There's no shortage of hard-hitters on offer: album opener “Mass” rolls out a ten-ton wobble and generally tripped-out attack, though not at the expense of a fundamental musicality that's helped along by the delicate lilt of a female singer's gothic versifying. The intensity level goes up even more for “Chaos Reigns,” which sputters and pounds relentlessly, integrating into its low-end disorientation a distorted drawl of the track title and a near-subliminal theme that's equally exotic and stately. Hecq's “Sura” unfurls with a fury characteristic of the genre, though the track has a near-symphonic dimension that doesn't get lost in the process. A relentless, brain-addling banger, “Release The Freq” could function perfectly well as the group's manifesto if they desired it do so. The cut's viral bass throb and gritty wobble is born for the club and surely engineered to generate frenzy whenever and wherever it drops. In collaboration with The Abyss, Matta drapes a film voice sample across the glitch-sprinkled terrain of “Solar Driftwood,” which hammers and writhes as insistently as any of the other tracks in the collection.

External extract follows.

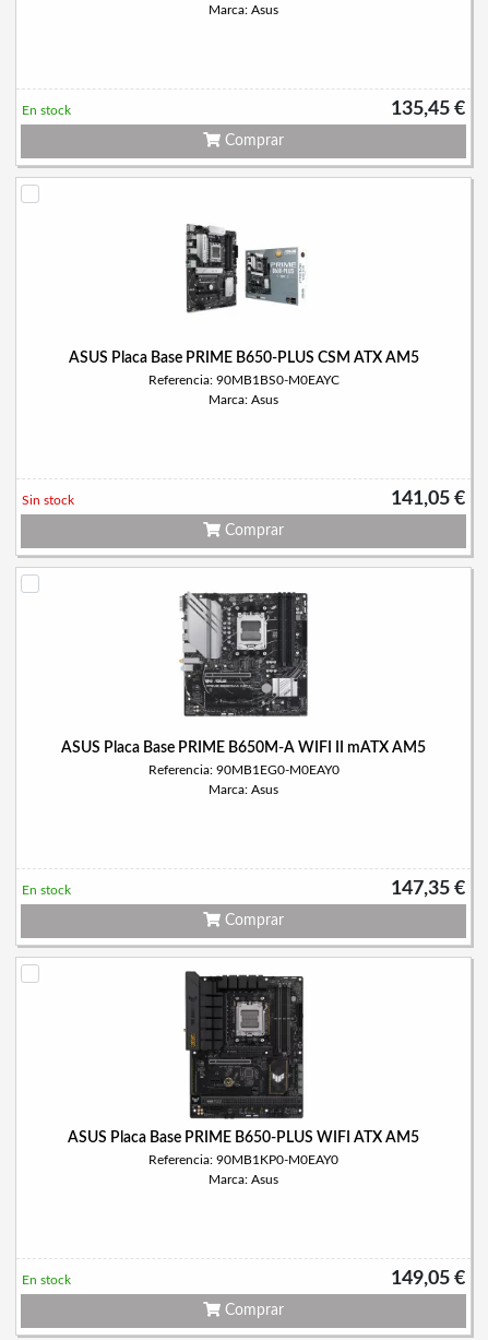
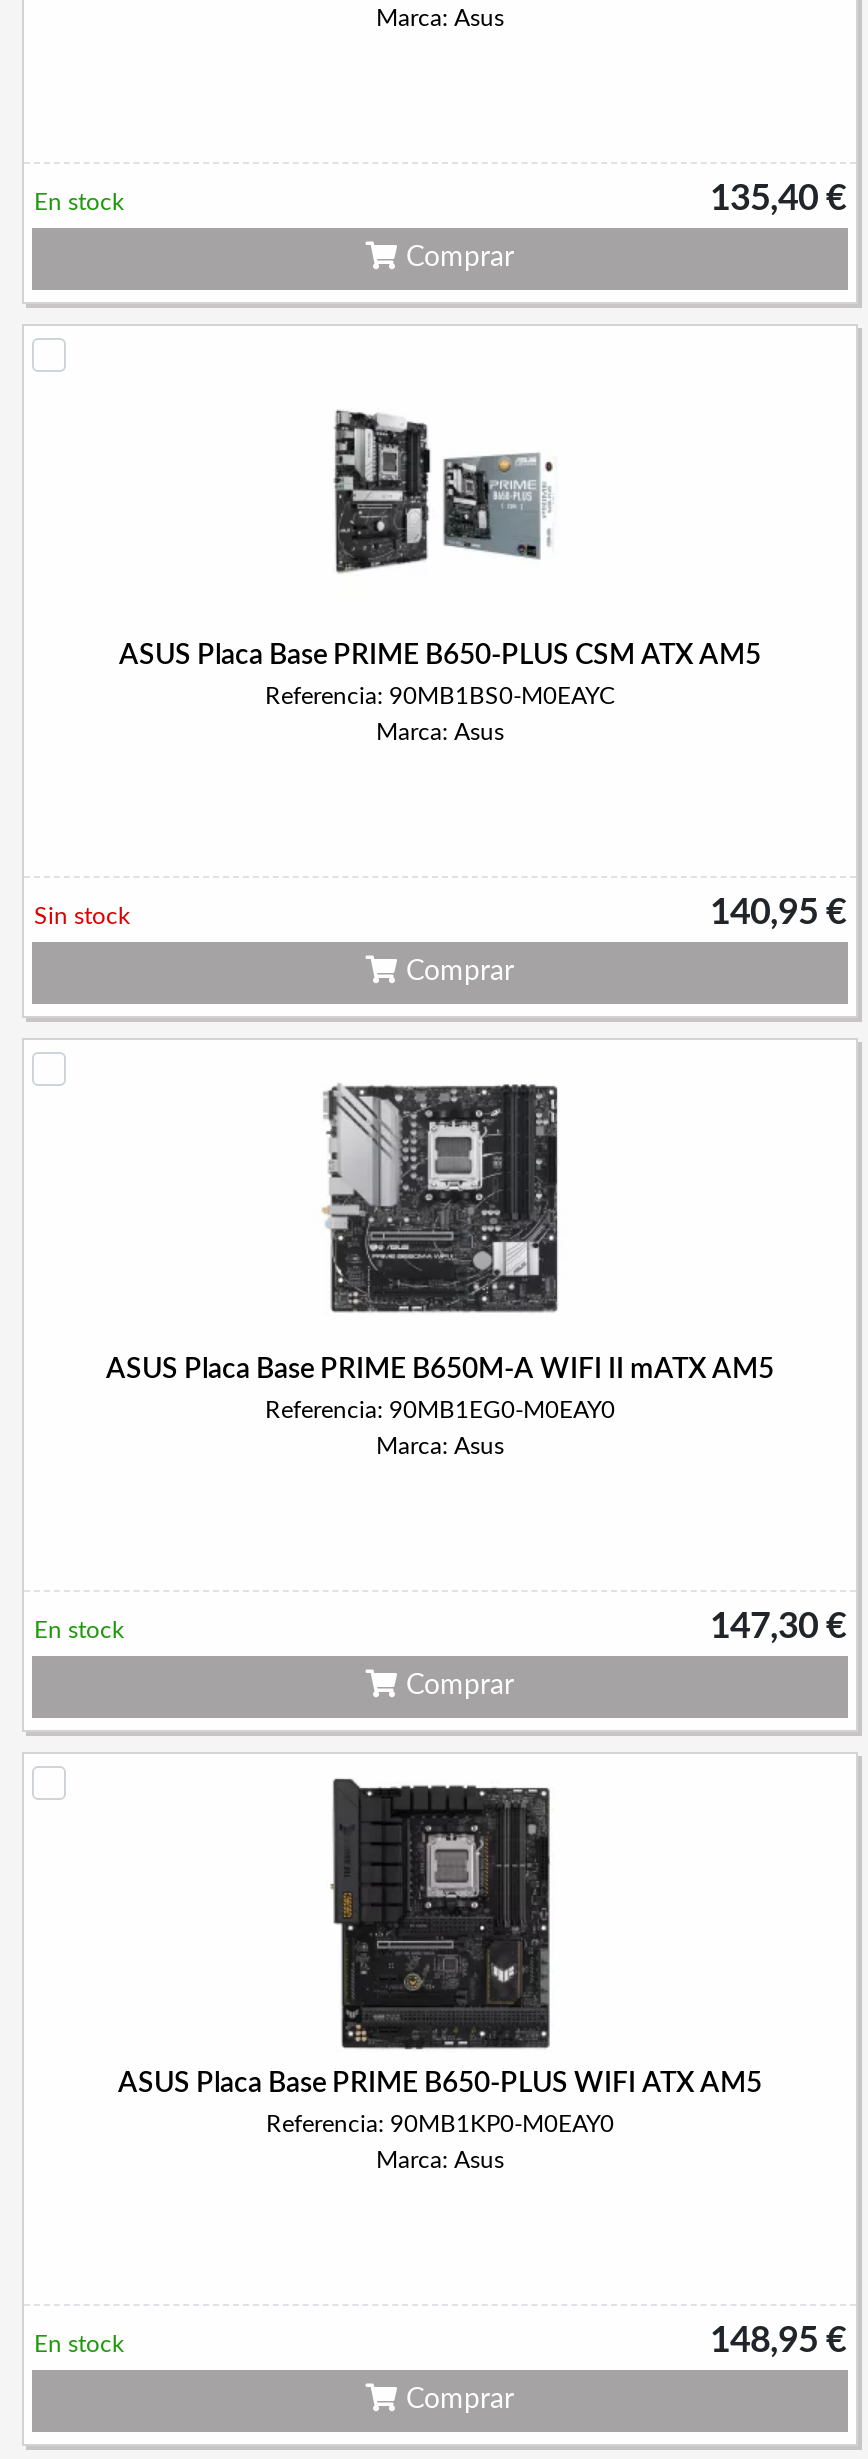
[391,99,465,119] 135,45 € -> [710,182,846,218] 135,40 €
[391,489,465,509] 141,05 € -> [710,896,846,932] 140,95 €
[391,879,465,899] 147,35 € -> [710,1610,846,1646] 147,30 €
[391,1269,465,1289] 149,05 € -> [710,2324,846,2360] 148,95 €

“Suicide Stutter” finds the duo retreating from the hard dubstep growl and sputter of “Echo Babylon” and “Inquisition Part III” for an electronic style that's subtler and perhaps more nuanced. Such moments suggest the Mattas are wise enough to recognize the corner an overly singular-minded approach might paint them into and so occasionally deviate from a focus on hard dubstep. On production grounds, the album's material is solid, with Matta's crisp breaks providing strong foundations for the tracks' voice samples and bass fire.